Linux Operating Systems

LINUX is modern , free operating system based on UNIX standards. It has been designed to run efficiently and reliably on common PC hardware, it run also on a variety of other platforms. It provides a programming interface and user interface compatible with standard UNIX systems.

A Complete Linux system includes many Components that were independently of Linux.

The core Linux operating-system Kernel is entirely original, But it allows much existing free UNIX software to run, resulting in an entire UNIX-compatible operating system

free from proprietary code.

The Linux kernel is implemented as a traditional monolithic kernel for performance reasons, but it is modular enough in design to allow most drivers to be dynamically loaded and unloaded at a run time.

Linux is a multi-user system ,providing protection between processes and running multiple processes according to a time-sharing scheduler.

Inter-process communication is supported for message queues ,semaphores and shared memory and BSD’s socket interface.

Multiple networking protocols can be accessed simultaneously through the socket interface.

To the user, the file system appears as a hierarchical Directory tree that obeys UNIX semantics.
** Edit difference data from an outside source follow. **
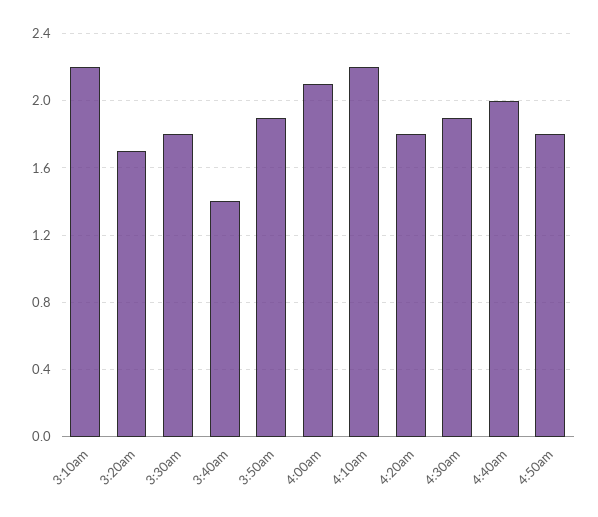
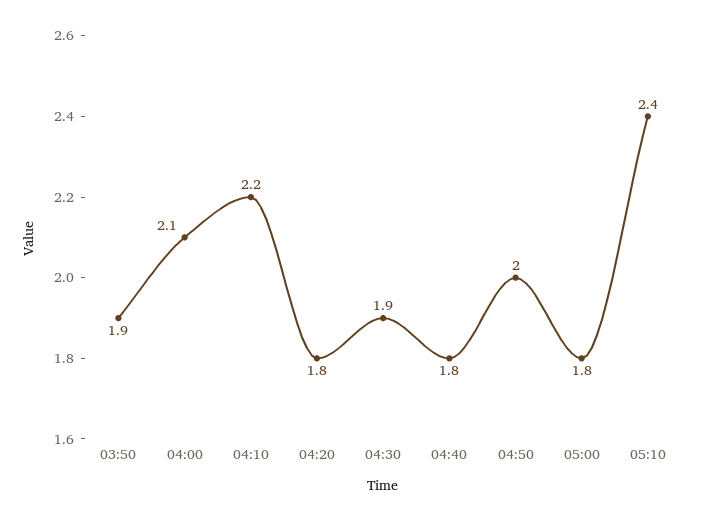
3:10am: 2.2 -> none
3:20am: 1.7 -> none
3:30am: 1.8 -> none
3:40am: 1.4 -> none
4:40am: 2 -> 1.8
4:50am: 1.8 -> 2
05:00: none -> 1.8
05:10: none -> 2.4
Linux uses an abstraction layer to manage multiple different file system.

Device-oriented network and virtual file systems are supported. Device-oriented file-systems access disk storage through two caches.

The memory management system uses page sharing and copy-on-write to minimize the duplication of data shared by different processes. Pages are loaded on demand when they are first referenced, and are paged back out to backing store according to an LFU algorithm if physical memory needs to be reclaimed.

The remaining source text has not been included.